User interface change data
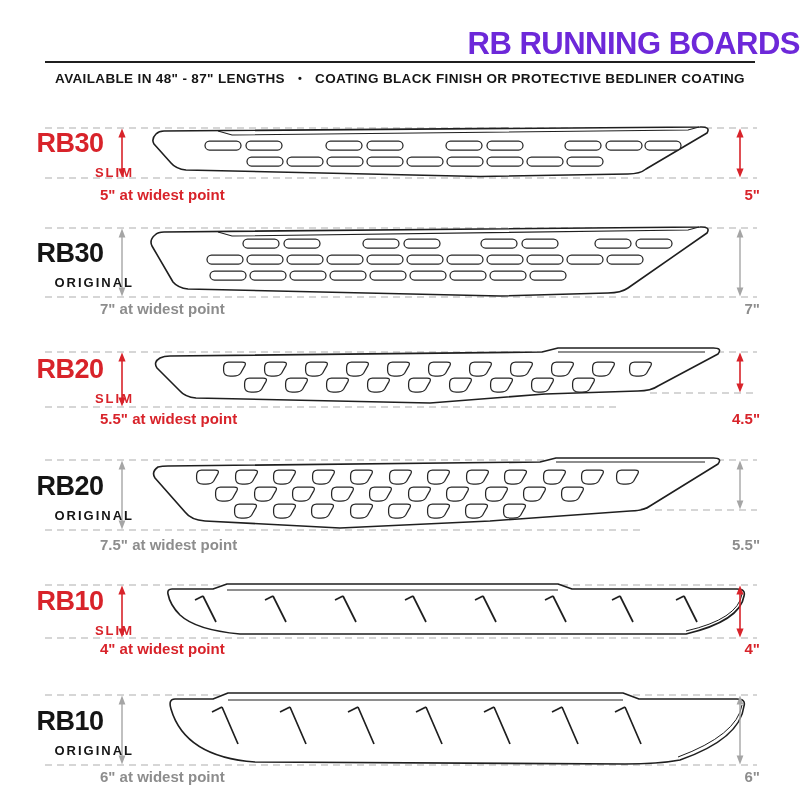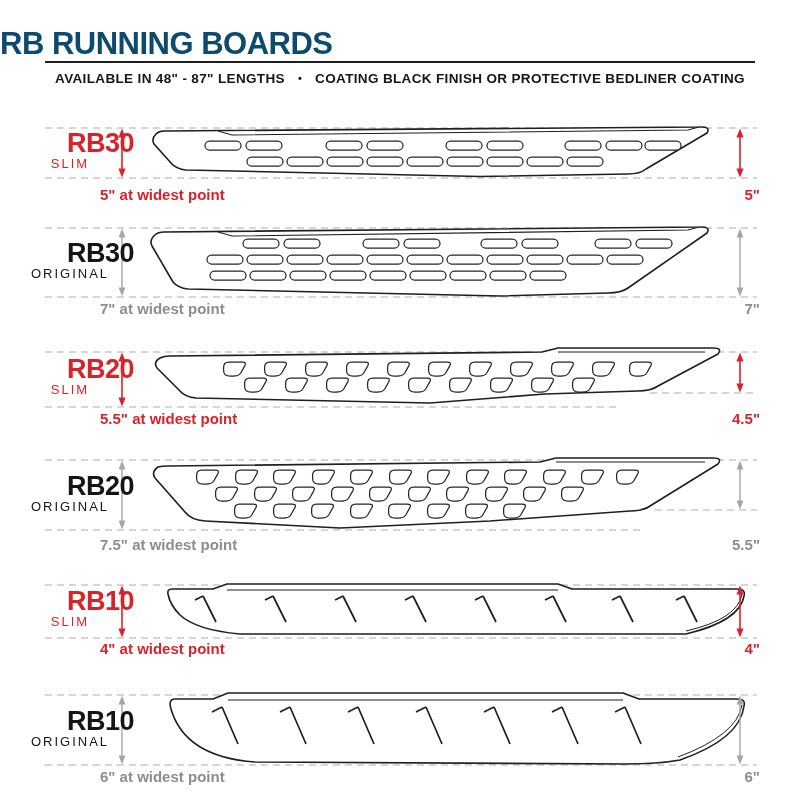--- a/index.html
+++ b/index.html
@@ -6,8 +6,8 @@
   body{width:800px;height:800px;position:relative;overflow:hidden;
        font-family:"Liberation Sans",sans-serif;color:#151515;}
   .page{position:absolute;inset:0;}
-  .title{position:absolute;top:26px;left:0;width:100%;margin:0;text-align:left;
-         font-size:31px;font-weight:800;letter-spacing:-0.5px;color:#0c4a6e;}
+  .title{position:absolute;top:26px;left:0;width:100%;margin:0;text-align:right;
+         font-size:31px;font-weight:800;letter-spacing:-0.5px;color:#6d28d9;}
   .title-rule{position:absolute;top:61px;left:45px;width:710px;height:2px;background:#1f1f1f;}
   .subtitle{position:absolute;top:71px;left:0;width:100%;margin:0;text-align:center;
             font-size:13.5px;font-weight:700;letter-spacing:0.35px;color:#151515;white-space:nowrap;}

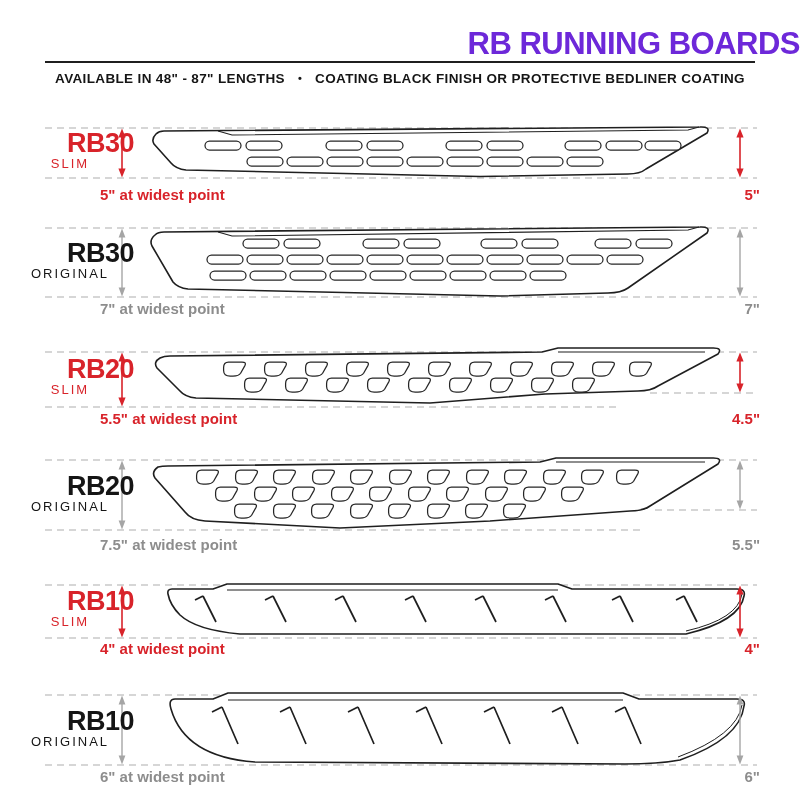--- a/index.html
+++ b/index.html
@@ -15,7 +15,7 @@
   .row{position:absolute;left:0;width:800px;}
   .row .art{position:absolute;top:0;left:0;}
   .row .label{position:absolute;left:6px;width:128px;text-align:center;line-height:1;}
-  .model{font-size:27px;font-weight:800;letter-spacing:-0.5px;text-align:right;}
+  .model{font-size:27px;font-weight:800;letter-spacing:-0.5px;}
   .variant{font-size:13px;font-weight:400;letter-spacing:2px;margin-top:0;}
   .caption{position:absolute;left:100px;font-size:15px;font-weight:700;white-space:nowrap;}
   .hdim{position:absolute;right:40px;font-size:15px;font-weight:700;text-align:right;}

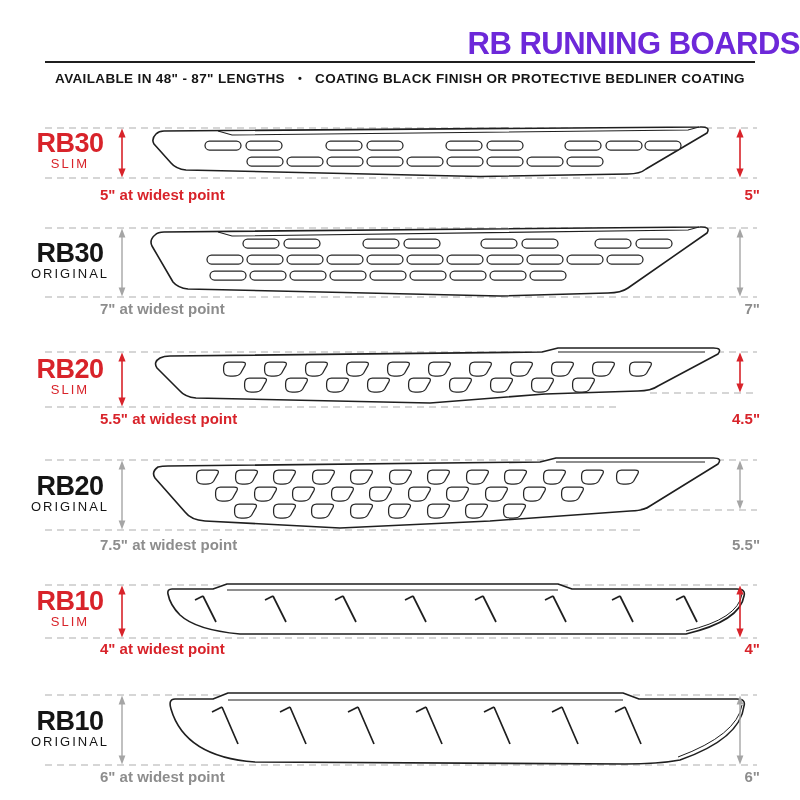--- a/index.html
+++ b/index.html
@@ -16,7 +16,7 @@
   .row .art{position:absolute;top:0;left:0;}
   .row .label{position:absolute;left:6px;width:128px;text-align:center;line-height:1;}
   .model{font-size:27px;font-weight:800;letter-spacing:-0.5px;}
-  .variant{font-size:13px;font-weight:400;letter-spacing:2px;margin-top:0;}
+  .variant{font-size:13px;font-weight:700;letter-spacing:2px;margin-top:9px;text-align:right;}
   .caption{position:absolute;left:100px;font-size:15px;font-weight:700;white-space:nowrap;}
   .hdim{position:absolute;right:40px;font-size:15px;font-weight:700;text-align:right;}
   .slim .model,.slim .variant,.slim .caption,.slim .hdim{color:#d8232a;}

# WORK INSTRUCTION:
If the string "color" appears in a line of the entries, report the line.

# THE COMPLETED TASK:
        font-family:"Liberation Sans",sans-serif;color:#151515;}
-         font-size:31px;font-weight:800;letter-spacing:-0.5px;color:#0c4a6e;}
+         font-size:31px;font-weight:800;letter-spacing:-0.5px;color:#6d28d9;}
             font-size:13.5px;font-weight:700;letter-spacing:0.35px;color:#151515;white-space:nowrap;}
   .slim .model,.slim .variant,.slim .caption,.slim .hdim{color:#d8232a;}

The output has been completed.